Comment mieux soigner les cancers ? Les espoirs se tournent aujourd’hui vers la médecine de précision et la génomique des tumeurs. C’est un pas de géant dans cette direction que vient d’accomplir The Cancer Genome Atlas (TCGA), un gros consortium de recherche soutenu par les Instituts nationaux de la santé américains (NIH), à la fois par l’Institut du cancer américain (NCI) et l’Institut de recherche sur le génome humain (NHGRI).
Le PanCancer Atlas, présenté dans 27 articles de la revue « Cell », s’appuie sur l’analyse génomique détaillée de plus de 10 000 tumeurs dans 33 types de cancer. Ce vaste programme lancé il y a plus de 10 ans (2005) et financé à hauteur de 300 millions de dollars a mobilisé plus de 150 chercheurs dans une vingtaine d’instituts en Amérique du Nord.
C’est le premier projet de cette ampleur à caractériser les tumeurs au niveau moléculaire. D’autres lui ont emboîté le pas, notamment l’International Cancer Genome Consortium (ICGC) auquel la France participe avec le financement de l’INCa et de l’ITMO cancer.
Le PanCancer Atlas est divisé en trois grandes parties. Si le projet s’est attaqué en premier lieu à décrire une nouvelle classification selon la cellule d’origine, les chercheurs ont aussi travaillé à décrire les processus oncogéniques (mutations héréditaires et somatiques, génome tumoral et épigénétique, environnement tumoral et immunité) et les voies de signalisation oncogéniques (cycle cellulaire, apoptose, croissance cellulaire). Chaque partie se décompose en un article principal faisant la synthèse sur le sujet et en plusieurs « articles compagnons ».

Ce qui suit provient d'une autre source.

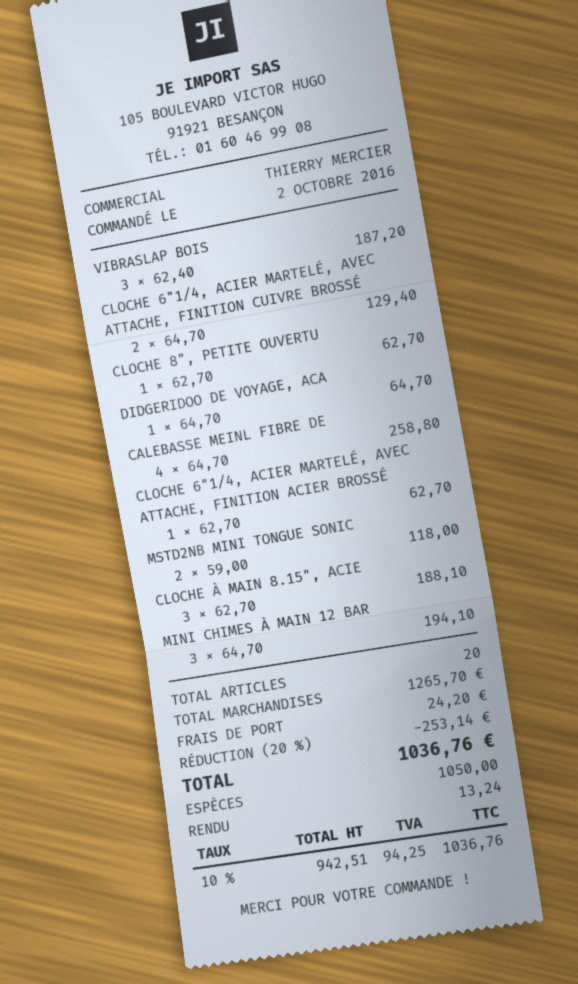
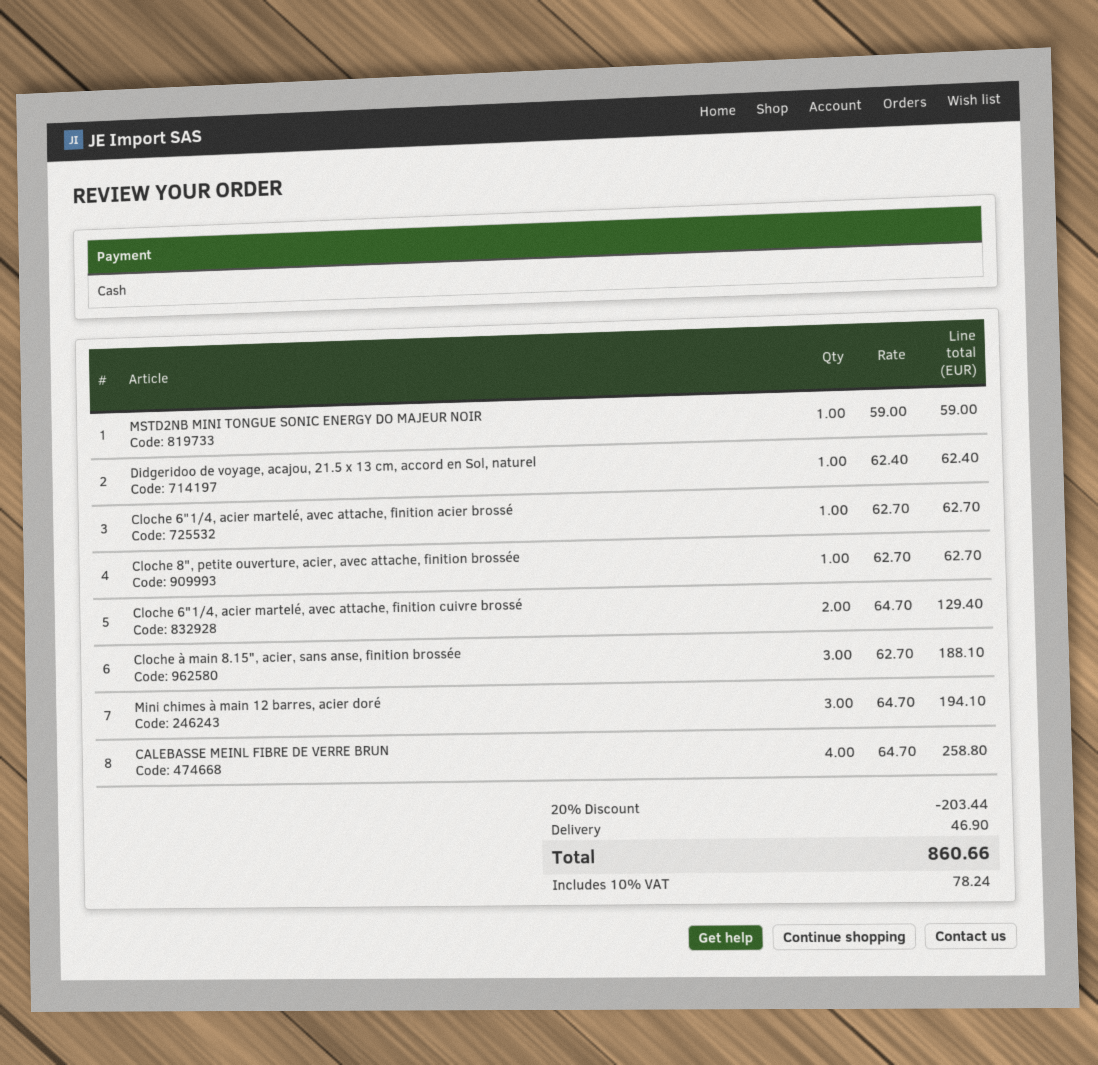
VIBRASLAP BOIS: 3 x 62.40 = 187.20 -> none
DIDGERIDOO DE VOYAGE, ACA: 1 x 64.70 = 64.70 -> 1 x 62.40 = 62.40
MSTD2NB MINI TONGUE SONIC: 2 x 59.00 = 118.00 -> 1 x 59.00 = 59.00
discount: 20% = 253.14 -> 20% = 203.44
shipping: 24.20 -> 46.90
tax: 10% = 94.25 -> 10% = 78.24
total: 1036.76 -> 860.66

Précédemment en 2013, le PanCancer Atlas avait montré qu’il existe différents sous-types moléculaires pour une même localisation anatomique. Ici, dans la première partie, l’analyse révèle que certains cancers d’organes différents mais dérivant du même type cellulaire sont très semblables. Par exemple, des cancers épidermoïdes de la tête et du cou, du poumon, de la vessie, du col de l’utérus et de l’œsophage ont de fortes similitudes et sont groupés ensemble.
Une complexité croissante
Les résultats montrent que, indépendamment du site anatomique d’origine, les 33 types de cancer pourraient être reclassifiés en 28 types moléculaires, appelés « clusters ». Près de deux tiers de ces clusters sont considérés comme hétérogènes, car ils regroupent jusqu’à 25 types histologiques tumoraux différents, traditionnellement traités de façon différente.
Certains types tumoraux restent définis par leur localisation anatomique. Des cancers de la même sphère d’organe, comme les cancers gastriques, du côlon et du rectum, partagent aussi des similitudes moléculaires. D’autres organes abritent une diversité très large de sous-types moléculaires, comme le rein.
« La localisation de la tumeur a été la première méthode pour déterminer le traitement d’un cancer donné d’un patient, explique Katherine Hoadley, du département de génétique de la faculté de médecine UNC et coauteur correspondant. Cette étude nous aide à mieux comprendre les relations entre et au sein de différents types tumoraux. Si les tumeurs sont génétiquement diverses au sein d’un organe, nous devrions repenser la façon dont on les traite ».
Des essais cliniques guidés par la génomique
Ces résultats suggèrent aussi que des traitements habituellement donnés dans certains types de cancers pourraient être testés dans des tumeurs proches sur le plan moléculaire. Le PanCancer Atlas pourrait encourager les oncologues à inclure des patients dans de nouveaux essais cliniques guidés par la génomique, dits « umbrella » ou « basket ».
Mais le PanCancer Atlas suggère également de réinterpréter les données des essais cliniques passés à la lumière de la génomique. « Nous aurons une puissance statistique incroyable pour identifier les raisons pour lesquelles des patients sont répondeurs à certains médicaments et d’autres non », explique le Pr Li Ding, oncologue à l’université de Washington et co-auteur.
Le séquençage génomique ne peut tout expliquer à lui seul. Le micro-environnement tumoral, notamment l’interaction avec les cellules de l’immunité, est une piste développée dans la deuxième partie. Le PanCancer Atlas se prononce en faveur de la tendance grandissante à vouloir élargir une immunothérapie à d’autre types de cancer proches sur le plan moléculaire. Autre piste thérapeutique, des médicaments utilisés hors cancer pourraient être testés, est-il suggéré dans la troisième partie alors qu’une suractivation de la voie JAK/stat, habituellement décrite dans la polyarthrite rhumatoïde, a été retrouvée dans certains clusters. Un symposium organisé par le TCGA aura lieu les 27 au 29 septembre 2018 à Washington.